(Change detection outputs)

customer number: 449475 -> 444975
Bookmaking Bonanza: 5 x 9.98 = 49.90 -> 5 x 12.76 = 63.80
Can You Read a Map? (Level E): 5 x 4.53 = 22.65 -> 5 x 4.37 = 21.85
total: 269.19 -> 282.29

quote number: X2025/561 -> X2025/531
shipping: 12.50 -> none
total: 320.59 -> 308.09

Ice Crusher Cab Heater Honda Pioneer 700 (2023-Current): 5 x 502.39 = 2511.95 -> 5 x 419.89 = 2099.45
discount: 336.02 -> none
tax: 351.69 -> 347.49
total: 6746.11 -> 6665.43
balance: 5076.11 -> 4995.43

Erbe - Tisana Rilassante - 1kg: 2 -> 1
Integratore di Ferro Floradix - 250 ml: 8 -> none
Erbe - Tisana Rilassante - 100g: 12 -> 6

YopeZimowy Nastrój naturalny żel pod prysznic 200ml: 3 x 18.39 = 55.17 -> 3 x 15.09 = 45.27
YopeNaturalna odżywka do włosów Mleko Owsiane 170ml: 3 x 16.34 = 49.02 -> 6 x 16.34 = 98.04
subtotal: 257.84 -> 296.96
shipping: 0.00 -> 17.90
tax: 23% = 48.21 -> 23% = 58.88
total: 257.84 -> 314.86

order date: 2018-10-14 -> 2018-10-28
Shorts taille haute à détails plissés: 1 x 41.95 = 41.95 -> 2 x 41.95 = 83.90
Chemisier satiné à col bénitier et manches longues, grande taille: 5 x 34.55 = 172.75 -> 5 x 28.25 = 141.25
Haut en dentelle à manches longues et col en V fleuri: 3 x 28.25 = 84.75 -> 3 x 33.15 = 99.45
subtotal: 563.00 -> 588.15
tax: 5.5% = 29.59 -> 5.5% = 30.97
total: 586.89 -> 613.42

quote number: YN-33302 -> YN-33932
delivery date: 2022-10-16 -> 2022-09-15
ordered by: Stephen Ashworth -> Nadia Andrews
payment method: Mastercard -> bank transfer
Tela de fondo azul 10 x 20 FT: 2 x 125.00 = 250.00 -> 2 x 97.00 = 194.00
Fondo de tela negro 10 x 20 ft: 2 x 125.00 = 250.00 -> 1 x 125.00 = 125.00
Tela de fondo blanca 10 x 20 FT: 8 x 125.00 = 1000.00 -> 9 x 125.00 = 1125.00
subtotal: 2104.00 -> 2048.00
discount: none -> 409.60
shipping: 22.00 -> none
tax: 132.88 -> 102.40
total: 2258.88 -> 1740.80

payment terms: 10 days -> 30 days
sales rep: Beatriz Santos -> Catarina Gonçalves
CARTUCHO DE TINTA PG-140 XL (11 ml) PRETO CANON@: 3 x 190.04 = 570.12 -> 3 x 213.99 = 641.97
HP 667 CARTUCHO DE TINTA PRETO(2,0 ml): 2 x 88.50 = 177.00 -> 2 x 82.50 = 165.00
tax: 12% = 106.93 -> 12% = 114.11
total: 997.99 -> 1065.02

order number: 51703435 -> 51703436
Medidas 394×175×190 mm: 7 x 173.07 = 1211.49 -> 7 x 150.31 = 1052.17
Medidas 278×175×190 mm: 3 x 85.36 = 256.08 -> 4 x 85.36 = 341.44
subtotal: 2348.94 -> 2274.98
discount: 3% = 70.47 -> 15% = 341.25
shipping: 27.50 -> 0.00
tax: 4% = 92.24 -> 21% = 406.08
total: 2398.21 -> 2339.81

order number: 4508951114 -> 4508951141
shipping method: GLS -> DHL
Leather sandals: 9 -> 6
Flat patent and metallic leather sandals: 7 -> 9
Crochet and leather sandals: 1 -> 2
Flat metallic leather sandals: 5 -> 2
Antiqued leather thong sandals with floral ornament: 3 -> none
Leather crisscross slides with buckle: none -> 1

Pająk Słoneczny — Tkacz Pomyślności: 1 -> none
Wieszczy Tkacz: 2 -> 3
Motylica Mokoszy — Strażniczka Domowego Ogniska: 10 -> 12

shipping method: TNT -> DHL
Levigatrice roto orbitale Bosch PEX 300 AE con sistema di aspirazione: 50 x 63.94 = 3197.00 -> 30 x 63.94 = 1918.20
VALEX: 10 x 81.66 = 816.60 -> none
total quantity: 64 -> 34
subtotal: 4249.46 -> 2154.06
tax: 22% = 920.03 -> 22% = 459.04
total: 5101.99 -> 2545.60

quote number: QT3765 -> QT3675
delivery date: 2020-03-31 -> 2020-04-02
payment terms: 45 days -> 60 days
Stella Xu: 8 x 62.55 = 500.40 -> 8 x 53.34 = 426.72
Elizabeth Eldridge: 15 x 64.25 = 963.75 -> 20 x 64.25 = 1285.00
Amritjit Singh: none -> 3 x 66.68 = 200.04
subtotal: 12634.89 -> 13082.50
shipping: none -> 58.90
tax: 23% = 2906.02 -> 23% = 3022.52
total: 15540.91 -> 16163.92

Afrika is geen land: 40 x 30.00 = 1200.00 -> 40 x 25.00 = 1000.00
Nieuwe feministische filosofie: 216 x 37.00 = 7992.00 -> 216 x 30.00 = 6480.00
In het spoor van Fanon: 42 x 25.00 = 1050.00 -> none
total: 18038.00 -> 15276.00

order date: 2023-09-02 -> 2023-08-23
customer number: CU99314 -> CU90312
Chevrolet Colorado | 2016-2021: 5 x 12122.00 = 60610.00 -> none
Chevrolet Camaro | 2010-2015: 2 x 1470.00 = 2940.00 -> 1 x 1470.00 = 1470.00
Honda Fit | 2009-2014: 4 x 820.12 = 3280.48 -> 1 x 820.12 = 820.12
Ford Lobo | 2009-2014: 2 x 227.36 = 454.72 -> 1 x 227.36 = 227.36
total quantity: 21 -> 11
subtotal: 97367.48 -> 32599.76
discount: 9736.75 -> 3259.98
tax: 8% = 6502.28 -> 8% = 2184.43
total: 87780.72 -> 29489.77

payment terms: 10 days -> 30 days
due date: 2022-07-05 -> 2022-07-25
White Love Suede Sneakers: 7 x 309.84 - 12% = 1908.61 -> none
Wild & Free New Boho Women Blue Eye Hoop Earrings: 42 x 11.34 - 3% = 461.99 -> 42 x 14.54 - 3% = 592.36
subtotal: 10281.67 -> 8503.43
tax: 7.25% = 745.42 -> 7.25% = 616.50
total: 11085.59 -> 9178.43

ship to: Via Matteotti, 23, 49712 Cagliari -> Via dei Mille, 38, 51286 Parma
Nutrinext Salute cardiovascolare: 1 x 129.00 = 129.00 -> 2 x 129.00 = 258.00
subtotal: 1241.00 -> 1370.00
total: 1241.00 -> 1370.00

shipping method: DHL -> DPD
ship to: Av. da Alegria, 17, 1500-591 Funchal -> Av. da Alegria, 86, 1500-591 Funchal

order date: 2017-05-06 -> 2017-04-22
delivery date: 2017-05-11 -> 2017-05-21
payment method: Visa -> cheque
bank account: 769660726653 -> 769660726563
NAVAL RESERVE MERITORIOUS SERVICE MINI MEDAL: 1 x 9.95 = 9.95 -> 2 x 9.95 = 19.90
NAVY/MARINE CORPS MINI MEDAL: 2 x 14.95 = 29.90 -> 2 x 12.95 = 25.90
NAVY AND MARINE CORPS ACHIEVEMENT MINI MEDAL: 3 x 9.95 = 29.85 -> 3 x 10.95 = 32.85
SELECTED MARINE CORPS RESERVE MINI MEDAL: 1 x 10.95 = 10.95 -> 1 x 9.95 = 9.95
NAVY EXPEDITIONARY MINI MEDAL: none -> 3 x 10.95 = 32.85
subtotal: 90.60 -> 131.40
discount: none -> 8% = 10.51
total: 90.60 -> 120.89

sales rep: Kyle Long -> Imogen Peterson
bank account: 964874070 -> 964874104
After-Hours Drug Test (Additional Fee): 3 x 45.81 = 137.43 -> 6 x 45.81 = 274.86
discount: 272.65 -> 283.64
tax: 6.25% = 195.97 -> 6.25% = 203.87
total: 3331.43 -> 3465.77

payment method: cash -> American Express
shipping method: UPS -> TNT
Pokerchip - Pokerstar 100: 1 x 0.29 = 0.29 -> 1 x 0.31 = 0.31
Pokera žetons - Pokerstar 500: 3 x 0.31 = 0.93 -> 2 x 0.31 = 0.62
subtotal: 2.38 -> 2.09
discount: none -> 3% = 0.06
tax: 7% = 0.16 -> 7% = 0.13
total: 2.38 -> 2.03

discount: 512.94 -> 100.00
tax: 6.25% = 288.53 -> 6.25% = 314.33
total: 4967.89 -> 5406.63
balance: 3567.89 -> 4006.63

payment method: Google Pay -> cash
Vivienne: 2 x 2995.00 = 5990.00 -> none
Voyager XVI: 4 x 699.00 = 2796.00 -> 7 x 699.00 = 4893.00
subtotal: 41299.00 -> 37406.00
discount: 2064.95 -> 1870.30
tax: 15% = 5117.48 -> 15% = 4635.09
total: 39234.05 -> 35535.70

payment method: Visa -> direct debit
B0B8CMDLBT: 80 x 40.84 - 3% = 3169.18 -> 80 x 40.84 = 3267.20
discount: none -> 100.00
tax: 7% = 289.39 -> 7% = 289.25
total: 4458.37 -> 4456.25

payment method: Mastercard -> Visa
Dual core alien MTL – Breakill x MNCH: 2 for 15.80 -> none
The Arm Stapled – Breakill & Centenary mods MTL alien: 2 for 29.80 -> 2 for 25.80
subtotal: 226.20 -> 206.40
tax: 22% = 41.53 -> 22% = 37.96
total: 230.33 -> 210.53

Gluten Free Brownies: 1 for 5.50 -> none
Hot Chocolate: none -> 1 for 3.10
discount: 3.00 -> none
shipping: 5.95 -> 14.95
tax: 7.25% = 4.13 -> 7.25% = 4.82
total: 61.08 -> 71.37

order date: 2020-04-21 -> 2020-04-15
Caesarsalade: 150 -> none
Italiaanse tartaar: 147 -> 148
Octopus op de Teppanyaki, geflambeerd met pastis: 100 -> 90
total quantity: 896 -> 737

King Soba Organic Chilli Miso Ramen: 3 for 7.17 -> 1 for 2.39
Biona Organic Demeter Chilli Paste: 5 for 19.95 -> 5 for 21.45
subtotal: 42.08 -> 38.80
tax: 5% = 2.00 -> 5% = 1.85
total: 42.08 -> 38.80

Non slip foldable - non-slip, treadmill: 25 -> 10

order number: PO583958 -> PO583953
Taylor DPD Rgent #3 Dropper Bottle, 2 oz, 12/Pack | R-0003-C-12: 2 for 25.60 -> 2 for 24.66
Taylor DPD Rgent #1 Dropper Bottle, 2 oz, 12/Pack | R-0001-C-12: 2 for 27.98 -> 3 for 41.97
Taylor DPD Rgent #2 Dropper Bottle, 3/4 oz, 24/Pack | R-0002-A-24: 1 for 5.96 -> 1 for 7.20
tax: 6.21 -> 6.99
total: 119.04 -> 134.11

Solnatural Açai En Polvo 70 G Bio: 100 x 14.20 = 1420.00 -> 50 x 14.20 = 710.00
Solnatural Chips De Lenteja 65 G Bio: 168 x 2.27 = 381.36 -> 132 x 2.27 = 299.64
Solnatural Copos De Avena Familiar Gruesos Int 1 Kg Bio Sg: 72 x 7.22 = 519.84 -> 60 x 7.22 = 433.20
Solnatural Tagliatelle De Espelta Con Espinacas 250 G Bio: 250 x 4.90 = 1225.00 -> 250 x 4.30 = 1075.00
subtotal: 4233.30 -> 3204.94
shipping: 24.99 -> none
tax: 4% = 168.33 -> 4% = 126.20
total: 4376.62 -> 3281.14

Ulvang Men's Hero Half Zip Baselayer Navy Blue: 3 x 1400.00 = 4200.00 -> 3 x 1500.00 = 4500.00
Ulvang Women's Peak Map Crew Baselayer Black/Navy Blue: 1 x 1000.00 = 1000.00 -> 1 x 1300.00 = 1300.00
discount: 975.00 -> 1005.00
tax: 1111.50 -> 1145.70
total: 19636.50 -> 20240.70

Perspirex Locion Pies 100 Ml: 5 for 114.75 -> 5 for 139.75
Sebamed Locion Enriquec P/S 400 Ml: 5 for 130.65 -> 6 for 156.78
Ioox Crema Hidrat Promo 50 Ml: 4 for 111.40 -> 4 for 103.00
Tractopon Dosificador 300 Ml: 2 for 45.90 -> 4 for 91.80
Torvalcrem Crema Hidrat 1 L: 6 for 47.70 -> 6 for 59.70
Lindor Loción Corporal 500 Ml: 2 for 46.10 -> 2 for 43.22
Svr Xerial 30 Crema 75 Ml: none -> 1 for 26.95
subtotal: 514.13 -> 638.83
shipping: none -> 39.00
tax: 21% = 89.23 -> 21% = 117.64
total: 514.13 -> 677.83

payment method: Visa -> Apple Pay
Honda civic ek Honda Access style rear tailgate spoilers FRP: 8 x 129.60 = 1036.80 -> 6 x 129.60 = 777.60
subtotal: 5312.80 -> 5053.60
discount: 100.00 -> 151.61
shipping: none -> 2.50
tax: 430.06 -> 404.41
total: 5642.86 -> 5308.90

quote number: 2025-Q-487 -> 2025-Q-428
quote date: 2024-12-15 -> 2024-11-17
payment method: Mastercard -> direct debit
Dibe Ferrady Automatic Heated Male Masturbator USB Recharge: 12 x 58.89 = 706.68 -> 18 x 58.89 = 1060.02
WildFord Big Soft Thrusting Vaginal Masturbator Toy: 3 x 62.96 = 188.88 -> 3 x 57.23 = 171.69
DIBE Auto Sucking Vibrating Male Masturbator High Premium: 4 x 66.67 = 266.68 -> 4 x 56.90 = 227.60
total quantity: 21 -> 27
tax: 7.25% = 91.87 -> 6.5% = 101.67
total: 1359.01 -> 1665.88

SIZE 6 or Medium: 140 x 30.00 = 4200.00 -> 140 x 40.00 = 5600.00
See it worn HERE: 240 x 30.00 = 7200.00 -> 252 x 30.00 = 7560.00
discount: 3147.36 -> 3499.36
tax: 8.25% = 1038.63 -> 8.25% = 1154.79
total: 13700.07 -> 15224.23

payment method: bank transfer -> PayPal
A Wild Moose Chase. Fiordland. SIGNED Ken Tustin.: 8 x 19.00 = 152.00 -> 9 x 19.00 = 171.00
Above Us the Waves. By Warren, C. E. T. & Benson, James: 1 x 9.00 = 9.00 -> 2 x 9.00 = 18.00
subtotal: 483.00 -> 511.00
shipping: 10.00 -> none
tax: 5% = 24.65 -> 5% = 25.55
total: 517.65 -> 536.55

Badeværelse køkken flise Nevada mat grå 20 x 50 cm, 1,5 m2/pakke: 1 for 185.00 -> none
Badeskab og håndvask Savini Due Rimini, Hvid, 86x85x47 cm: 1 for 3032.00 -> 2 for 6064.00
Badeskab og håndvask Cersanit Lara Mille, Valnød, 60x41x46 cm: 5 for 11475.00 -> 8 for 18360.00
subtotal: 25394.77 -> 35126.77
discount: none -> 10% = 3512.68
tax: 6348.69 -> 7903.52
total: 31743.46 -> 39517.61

__Exercise details__
Every line in the data that holds the string "account" should be returned.

__Result__
bank account: 769660726653 -> 769660726563
bank account: 964874070 -> 964874104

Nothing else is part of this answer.